L’économie nippone pâtit de multiples obstacles, en plus de la crise énergétique. Des restrictions d’accès au pays sont maintenues dans le cadre de la lutte contre le Covid-19, même si elles seront, pour la plupart, levées le 11 octobre prochain. Le secteur industriel, qui représente près de 20% de l’activité nationale, est toujours fragilisé par des problèmes d’approvisionnement ainsi que par la situation économique en Chine, où la politique zéro-Covid et les difficultés du secteur immobilier engendrent un ralentissement de la demande. La Chine reste le premier pays de destination des biens japonais[1]. Le confinement instauré à Shanghai en mai dernier avait, par exemple, conduit à un plongeon de la production industrielle du Japon (-7,5% m/m en mai).
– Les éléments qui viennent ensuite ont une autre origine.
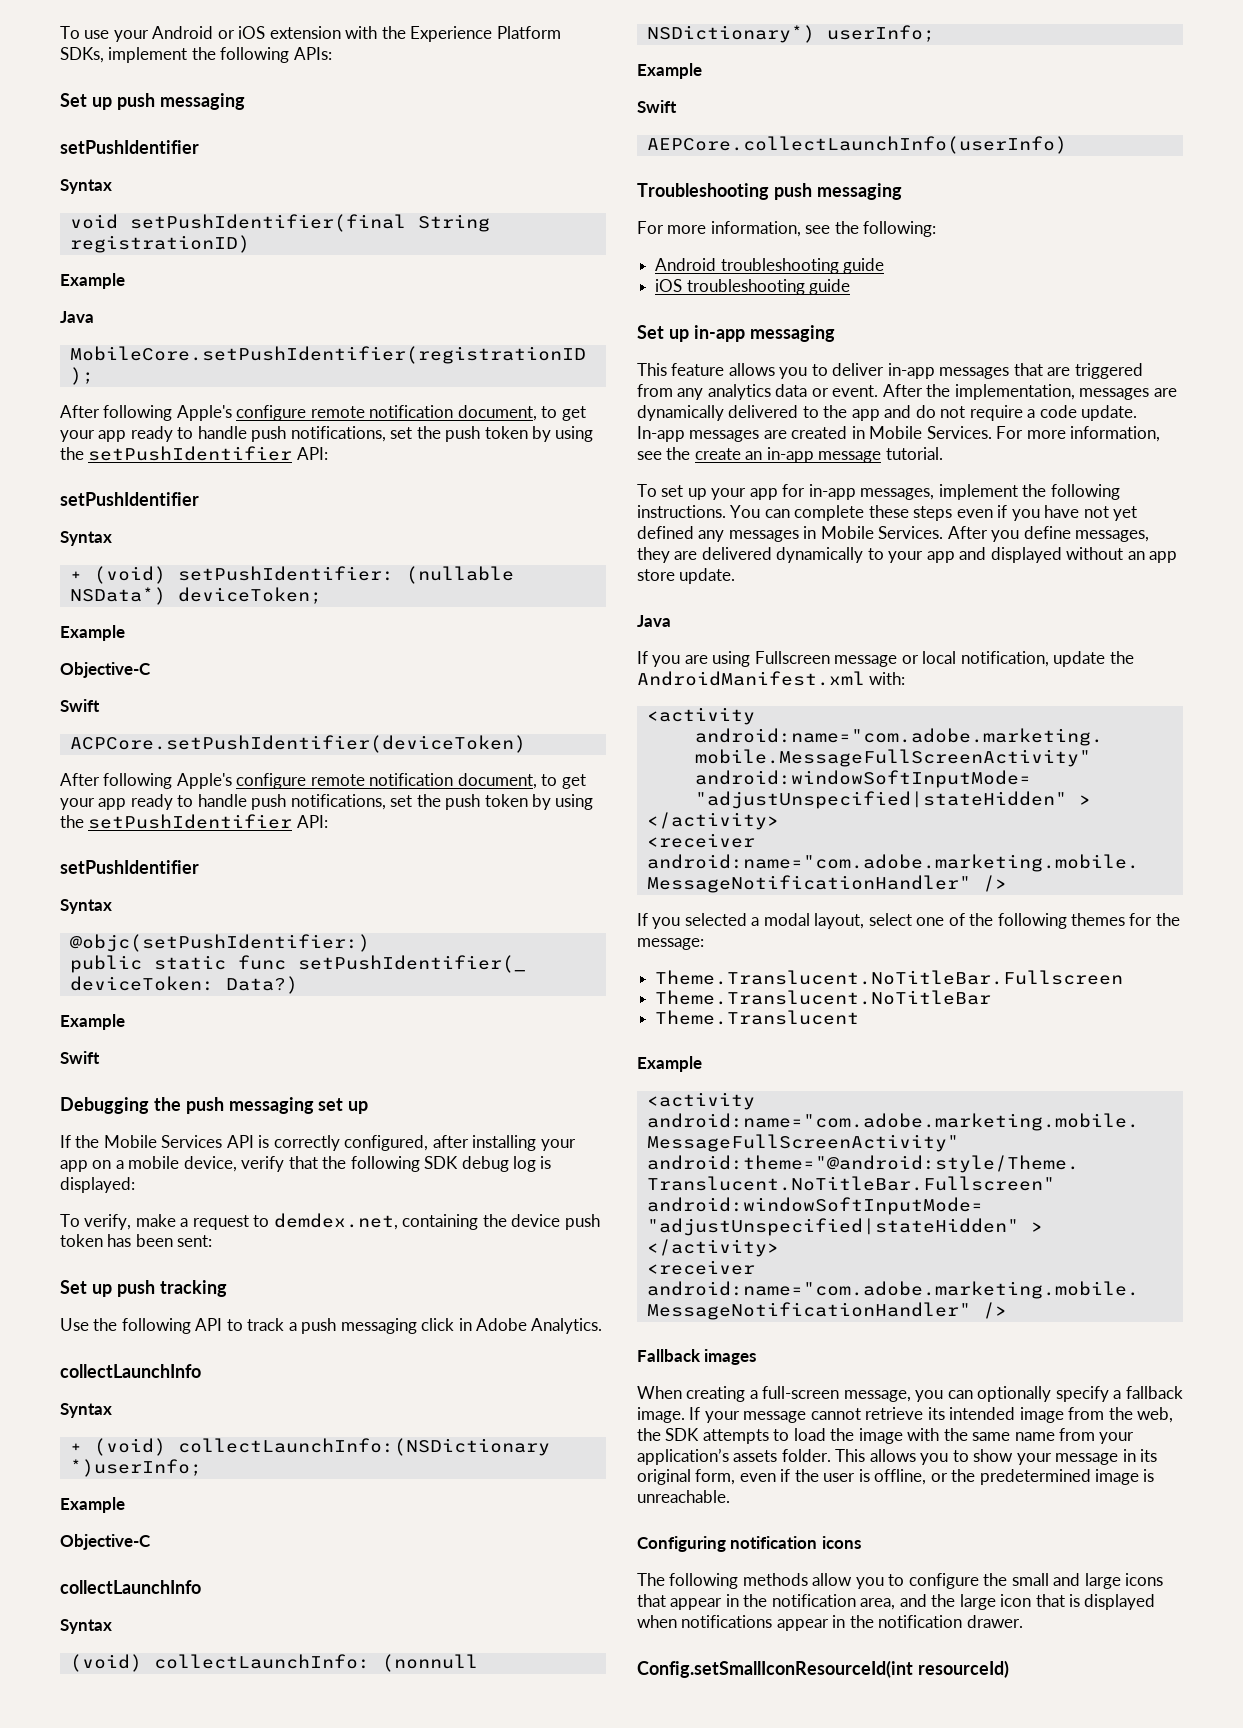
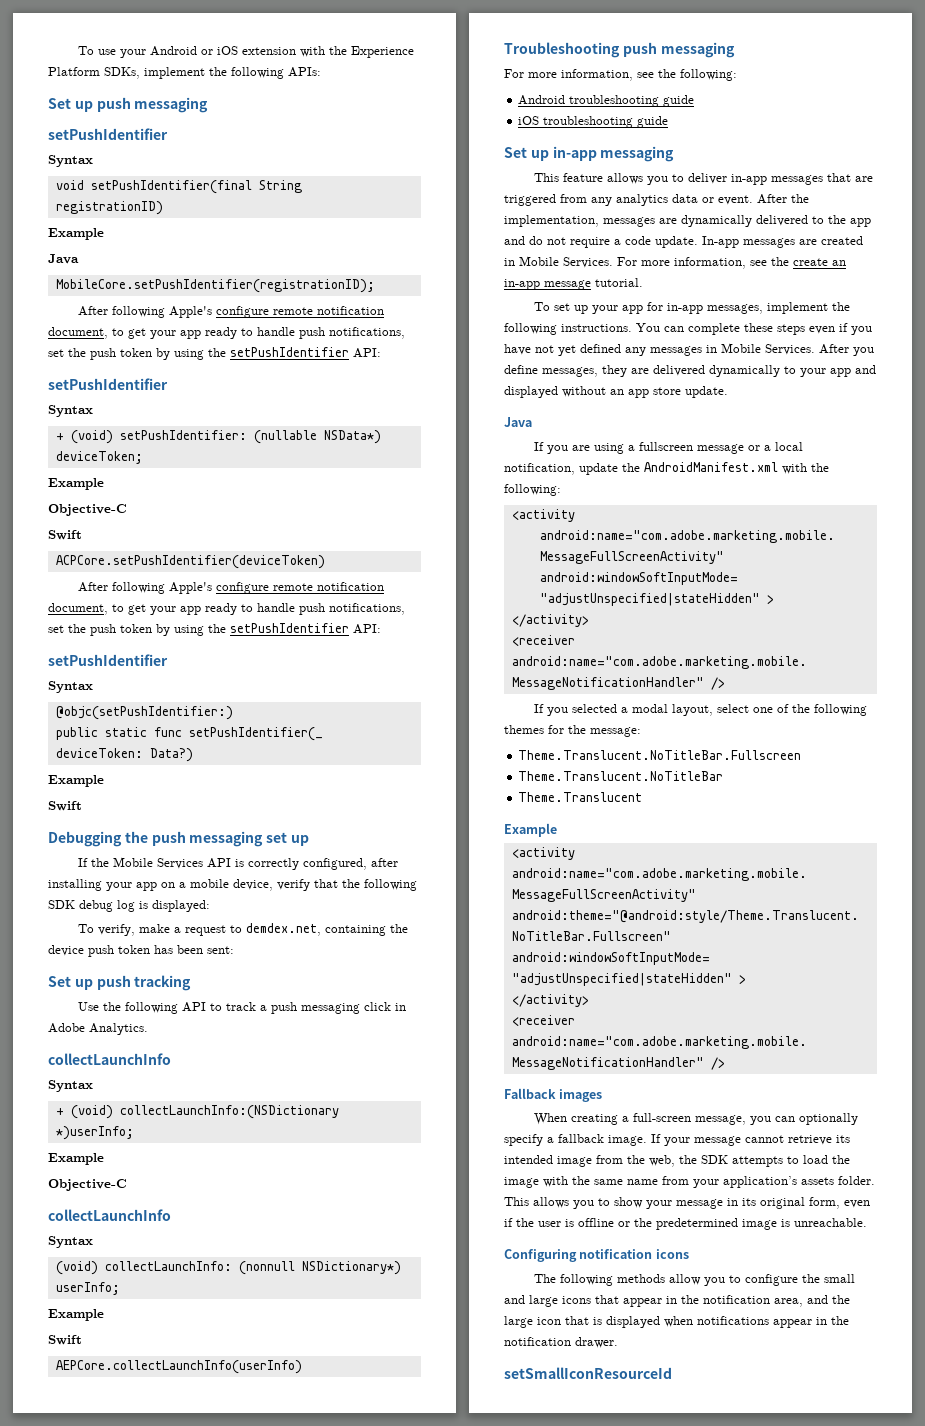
[754,651,830,664] Fullscreen -> [628,442,694,451] a fullscreen
(919, 659) none -> [764,445,772,451] a
[869,672,906,685] with: -> [782,463,829,474] [504,484,561,496] with the following:
[874,1469,927,1485] offline, -> [578,1218,614,1227] offline
[637,1660,1009,1678] Config.setSmallIconResourceId(int resourceId) -> [504,1367,672,1379] setSmallIconResourceId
Celle-ci avait par la suite rebondi, une fois le confinement levé.
La Banque du Japon (BoJ) souhaite l’enclenchement d’une boucle prix-salaires comme condition préalable à un réajustement de sa politique monétaire. Or, celle-ci ne se matérialise pas. Les salaires sont même en baisse de 2,1% a/a en juillet en termes nominaux et de 4,7% a/a en termes réels.[2] Le faible dynamisme des salaires reflète en partie des rigidités structurelles très ancrées dans le pays. Mais la remontée de l’inflation et des problèmes de recrutements toujours très importants, visibles notamment dans les enquêtes du Tankan, constituent une conjonction inédite propice à tirer les salaires vers le haut. Le taux de chômage avait atteint un record à 2,2% juste avant la pandémie mondiale. Il pourrait s’en rapprocher à nouveau, certains indicateurs de tensions sur le marché du travail étant revenus cet été tout proches des records d’avant-crise.[3]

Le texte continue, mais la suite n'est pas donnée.